6 мин, 8 сек 9108
Кажется, я когда-то смотрел, как ты вдеваешь плоское лезвие в вену, — но почему не в моей ладони зарубцевалась твоя стигма? Кажется, я помогал тебе однажды подогнать несуразно просторную петлю по горлу, пока она не начала жать, — но отчего удушье не меня схватило в объятия? Разве это не менее странно и дико, нежели то, что сюртуки и рубашки ты бросаешь как попало, а футболки аккуратно вешаешь в шкаф? Или то, что ты носишь не замшевые — бархатные ботинки, которые, однако, едва ли возможно упрекнуть в тесном знакомстве с расквашенными в грязь городскими улицами? Или ты редко ходишь пешком? Или ты редко отлучаешься из дома? Или ты часто меняешь обувь?
Насильно пришитый ко мне близнец, пророщенный из моей клетки гомункул, не ты ли учил, будто никакое доступное нам обладание не досягает абсолюта — ни душой ни телом, ни жизнью ни смертью, и обладать означает в действительности быть — быть не подражанием прототипу, не его дубликатом, но самим прототипом?
Оксюмороном и изысканным трупом нарек я себя — а швы развязывались под натиском загноенных диссонансов, и противоречия расползались ранами, не властными отхлынуть вспять и сомкнуться.
На подоконнике — разносортный розарий: тонкошеий сосуд давится коваными розами, не умея сглотнуть стебель выше вырезных листьев; вкруг меченных замковым клеймом бутонов обвились молитвенные четки. Но зачем тебе обветшалое величие гербов, если ты не отвергаешь современности, если ты не вкраплен — вживлен в нынешнюю эпоху, хотя и сомневаешься в справедливости такой операции? Зачем тебе бог, если здесь же — алхимический тигель, и ко дну его налипла обваренная фиалка, словно ты искал в буквальном толковании секреты поэтического перевода?
Я оборачиваюсь — чтобы впервые воочию увидеть тебя. Не во плоти — на двух портретах, доселе уклонявшихся от моего взгляда. Я подспудно полагаюсь на них: что, если не прямой слепок с тебя, разрешит мое недоумение?

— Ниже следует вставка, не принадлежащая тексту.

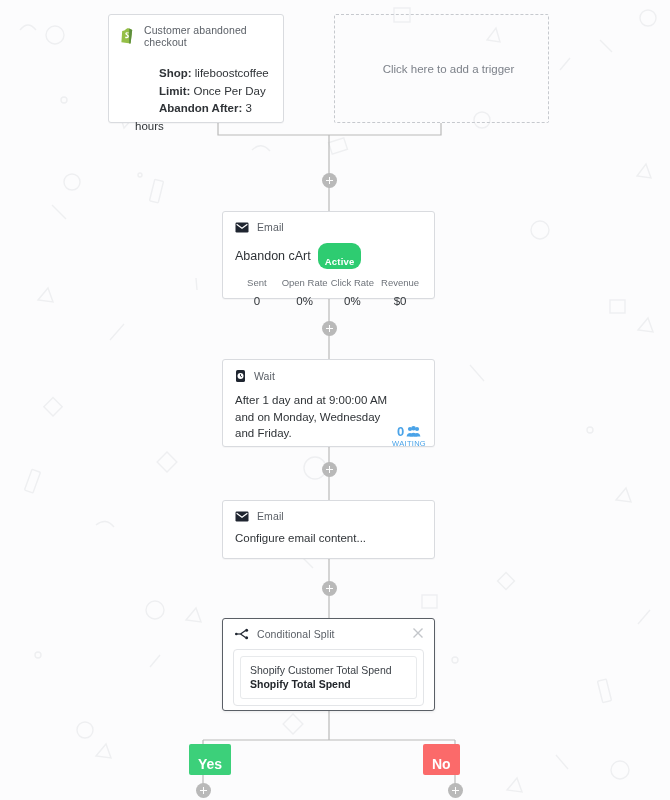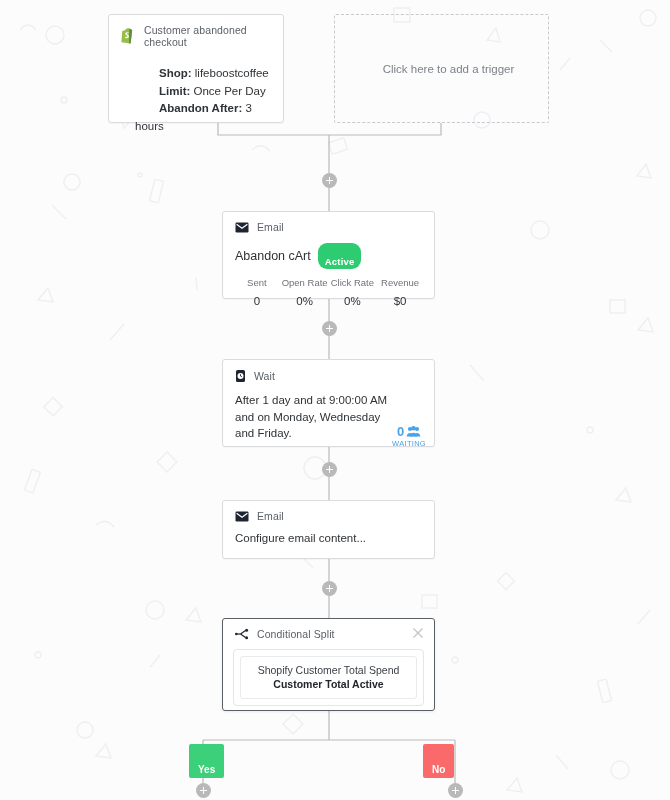"Conditional Split" .node.selected { text-align: center -> none }
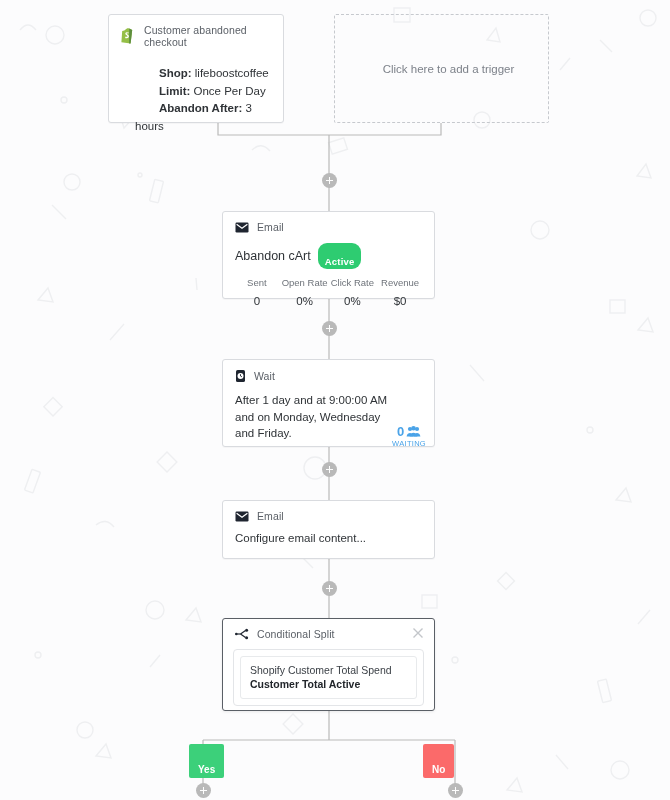"Customer Total Active" div.cond-line2 { text: Customer Total Active -> Shopify Total Spend }
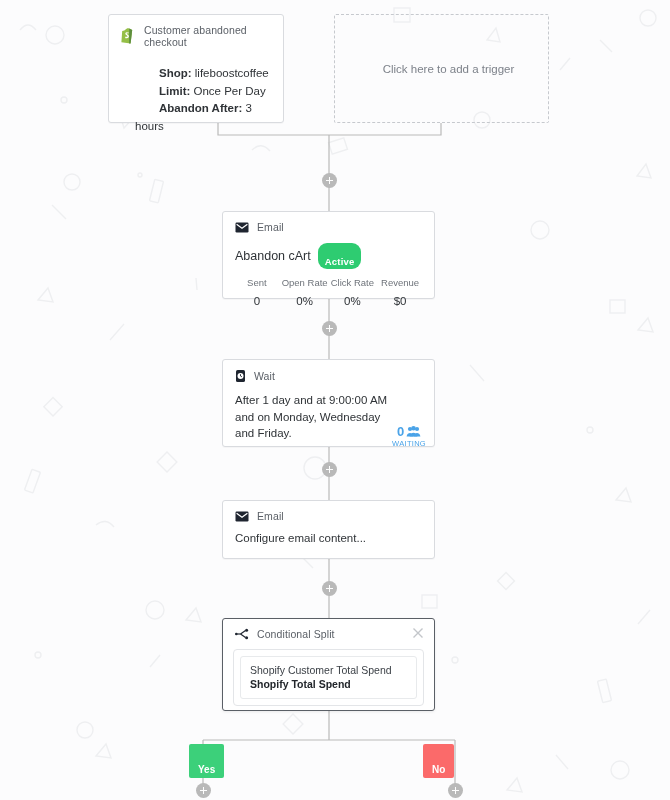"Yes" .branch-label { font-size: 10px -> 14px; padding: 20px 9px 3px 9px -> 12px 9px 3px 9px }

Ты некрасив, что в карандаше, что в акварели; кажется, будто художник жаждал поквитаться с тобой за какую-то обиду — или попросту был скрупулезно честен, беспощадно точен. Или и одно, и другое купно? Ты некрасив — и знаешь об этом, ты некрасив — и нарочно, нарочито подчеркиваешь грубые линии лица безукоризненным гримом, а нескладность фигуры — изящными нарядами. И я терзаюсь мучительной растерянностью: отвечает вся эта обстановка твоим вкусам — или призвана оттенить твое безобразие? Хочешь ты уюта — или хочешь производить впечатление? Кто ты, наконец, кто ты — старомодный эскапист или фигляр? Кто ты? Кто я?
Mein Name sei… Нареку себя… Нареку себя именем… Нареку — и обрету себя. Нареку — и обреку себя.
Я окликаю тебя — и киваю. Задергиваю шторы, окутываю плечи плащом — хвала небесам, что перекинул его через подлокотник кресла, а не распластал, по невниманию, на пиках зеркальной оправы, как уже бывало. Зашнуровываю бархатные ботинки — зимняя соль для них все-таки сущая погибель, не спасает и чистка; кладу в карман приглашение — спасибо Свободе, его ли супруге не ловить на лету всякий намек на достойную постановку. Тушу фонарь, захлопываю за собой дверь. Идти порядочно, почему бы не обдумать дорогой диковинную мысль, мгновение назад мелькнувшую в голове: что, если я был всегда, и притом меня никогда не было?